La contemplación es por tanto el punto de llegada, el resultado de un arduo camino, que comporta el diálogo entre la fe y la razón, es decir – una vez más – un discurso teológico. La teología parte de las verdades que son objeto de la fe, pero intenta profundizar su conocimiento con el uso de la razón, apropiándose del don de la fe. Esta aplicación del razonamiento a la comprensión de la fe se practica de modo convincente en la obra maestra de Ricardo, uno de los grandes libros de la historia, el De Trinitate (La Trinidad). En los seis libros que lo componen reflexiona con agudeza sobre el Misterio de Dios uno y trino. Según nuestro autor, dado que Dios es amor, la única sustancia divina comporta comunicación, oblación y dilección entre dos Personas, el Padre y el Hijo, que se encuentran entre sí con un intercambio eterno de amor. Pero la perfección de la felicidad y de la bondad no admite exclusivismos y cerrazones; al contrario, reclama la eterna presencia de una tercera Persona, el Espíritu Santo. El amor trinitario es participativo, concorde, y comporta sobreabundancia de delicia, goce de alegría incesante. Es decir, Ricardo supone que Dios es amor, analiza la esencia del amor, qué es lo que está implicado en la realidad del amor, llegando así a la Trinidad de las Personas, que es realmente la expresión lógica del hecho que Dios es amor.
Ricardo con todo es consciente de que el amor, si bien nos revela la esencia de Dios, nos hace “comprender” el Misterio de la Trinidad, es sin embargo sólo una analogía para hablar de un Misterio que supera a la mente humana, y – poeta y místico como es – recurre también a otras imágenes. Compara por ejemplo la divinidad a un río, a una ola amorosa que brota del Padre, fluye y vuelve a fluir en el Hijo, para ser después felizmente difundida en el Espíritu Santo.

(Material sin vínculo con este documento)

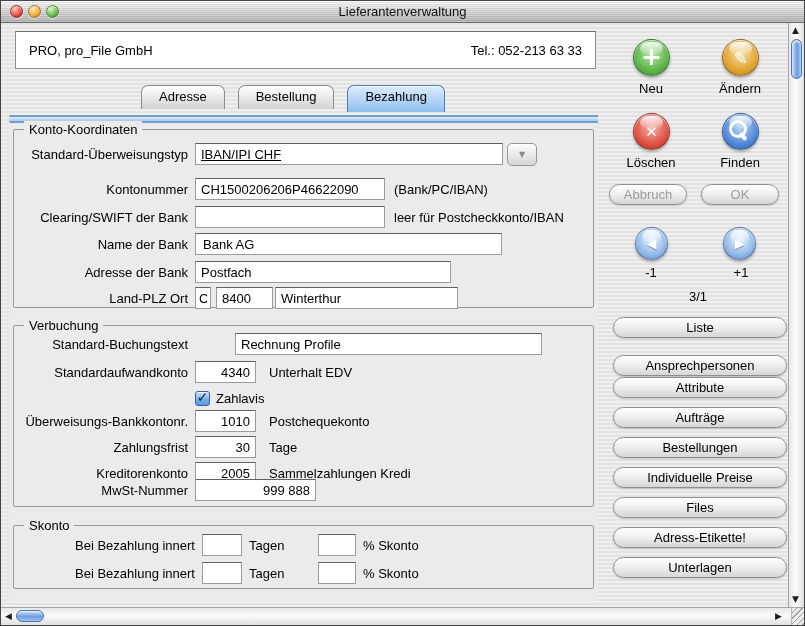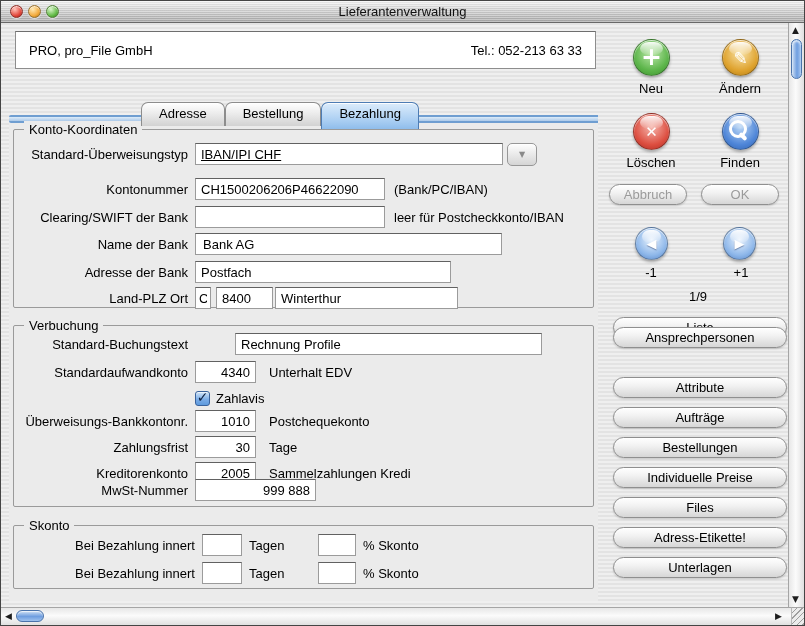"Adresse" #tabs { gap: 0 -> 13px; top: 101px -> 84px }
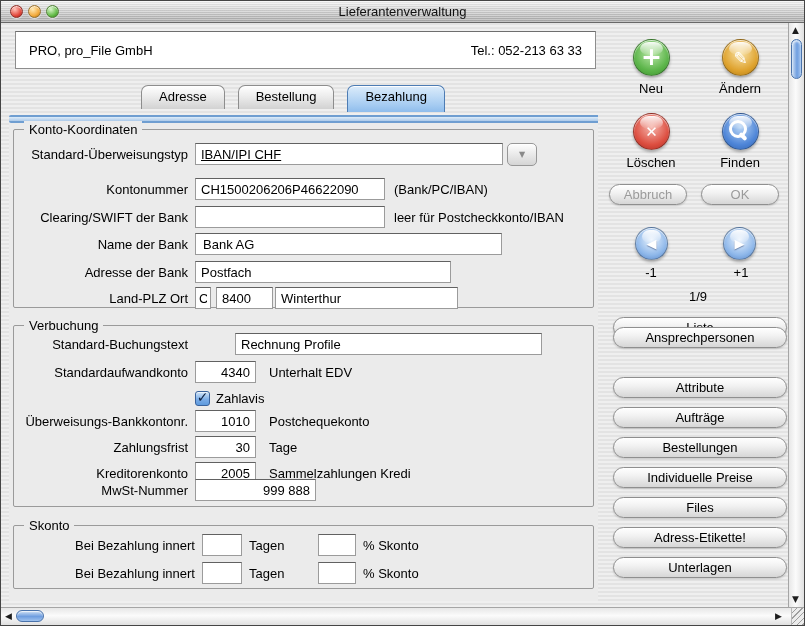"1/9" div { text: 1/9 -> 3/1 }
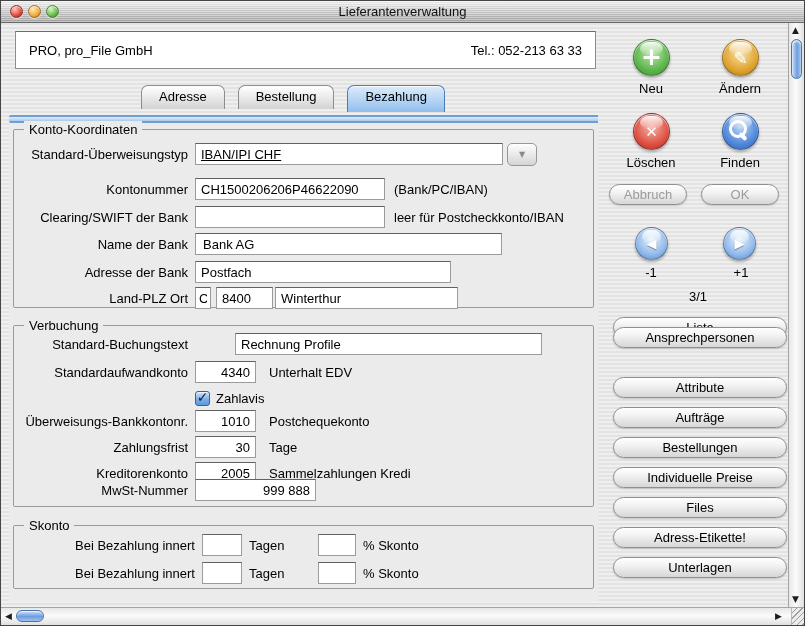"Ansprechpersonen" div.pill { top: 326px -> 354px }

Queridos amigos, autores como Hugo y Ricardo de San Víctor elevan nuestra alma a la contemplación de las realidades divinas. Al mismo tiempo, la inmensa alegría que nos procuran el pensamiento, la admiración y la alabanza de la Santísima Trinidad, funda y sostiene el compromiso concreto de inspirarnos en ese modelo perfecto de comunión y de amor para construir nuestras relaciones humanas de cada día. ¡La Trinidad es verdaderamente comunión perfecta! ¡Cómo cambiaría el mundo si en las familias, en las parroquias y en toda otra comunidad las relaciones se vivieran siguiendo siempre el ejemplo de las tres Personas divinas, en donde cada una vive no solo con la otra, sino para la otra y en la otra! Lo recordaba hace algún mes en el Ángelus: “Sólo el amor nos hace felices, porque vivimos en relación, y vivimos para amar y para ser amados”(L’Oss. Rom., 8-9 junio 2009, p. 1). Es el amor el que realiza este incesante milagro: como en la vida de la Santísima Trinidad, la pluralidad se recompone de unidad, donde todo es complacencia y alegría. Con san Agustín, tenido en gran honor por los Victorinos, podemos exclamar también nosotros: "Vides Trinitatem, si caritatem vides - contempla la Trinidad, si ves la caridad" (De Trinitate VIII, 8,12).